## Data to examine
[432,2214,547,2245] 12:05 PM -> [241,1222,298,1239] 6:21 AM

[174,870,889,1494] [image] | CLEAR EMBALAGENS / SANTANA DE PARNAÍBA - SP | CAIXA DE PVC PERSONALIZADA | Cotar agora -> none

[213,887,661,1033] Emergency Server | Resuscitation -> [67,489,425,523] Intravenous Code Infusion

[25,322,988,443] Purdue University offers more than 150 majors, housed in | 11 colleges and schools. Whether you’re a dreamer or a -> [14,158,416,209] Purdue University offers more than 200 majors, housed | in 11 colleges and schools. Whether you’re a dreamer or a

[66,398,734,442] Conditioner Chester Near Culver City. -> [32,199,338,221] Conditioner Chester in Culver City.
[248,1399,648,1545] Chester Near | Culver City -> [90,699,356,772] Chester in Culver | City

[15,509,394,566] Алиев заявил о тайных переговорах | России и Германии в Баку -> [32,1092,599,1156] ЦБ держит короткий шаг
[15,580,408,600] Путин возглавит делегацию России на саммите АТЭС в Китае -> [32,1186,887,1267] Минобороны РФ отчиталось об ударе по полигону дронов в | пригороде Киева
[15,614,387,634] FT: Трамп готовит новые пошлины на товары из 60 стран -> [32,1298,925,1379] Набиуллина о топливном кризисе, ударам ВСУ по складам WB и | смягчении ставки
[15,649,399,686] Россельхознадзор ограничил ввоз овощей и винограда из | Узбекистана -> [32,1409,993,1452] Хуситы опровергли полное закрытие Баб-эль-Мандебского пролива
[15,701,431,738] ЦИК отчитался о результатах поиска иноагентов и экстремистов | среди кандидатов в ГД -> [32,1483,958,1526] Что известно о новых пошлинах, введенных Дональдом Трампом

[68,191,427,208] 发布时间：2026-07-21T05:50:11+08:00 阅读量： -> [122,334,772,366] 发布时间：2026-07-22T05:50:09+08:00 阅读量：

## Task instructions
Please output the lines of the listing above that fall in the stretch from the one with "[174,870,889,1494] [image] |" through the one with "[15,509,394,566] Алиев заявил", exactly and only those.

## Task response
[174,870,889,1494] [image] | CLEAR EMBALAGENS / SANTANA DE PARNAÍBA - SP | CAIXA DE PVC PERSONALIZADA | Cotar agora -> none

[213,887,661,1033] Emergency Server | Resuscitation -> [67,489,425,523] Intravenous Code Infusion

[25,322,988,443] Purdue University offers more than 150 majors, housed in | 11 colleges and schools. Whether you’re a dreamer or a -> [14,158,416,209] Purdue University offers more than 200 majors, housed | in 11 colleges and schools. Whether you’re a dreamer or a

[66,398,734,442] Conditioner Chester Near Culver City. -> [32,199,338,221] Conditioner Chester in Culver City.
[248,1399,648,1545] Chester Near | Culver City -> [90,699,356,772] Chester in Culver | City

[15,509,394,566] Алиев заявил о тайных переговорах | России и Германии в Баку -> [32,1092,599,1156] ЦБ держит короткий шаг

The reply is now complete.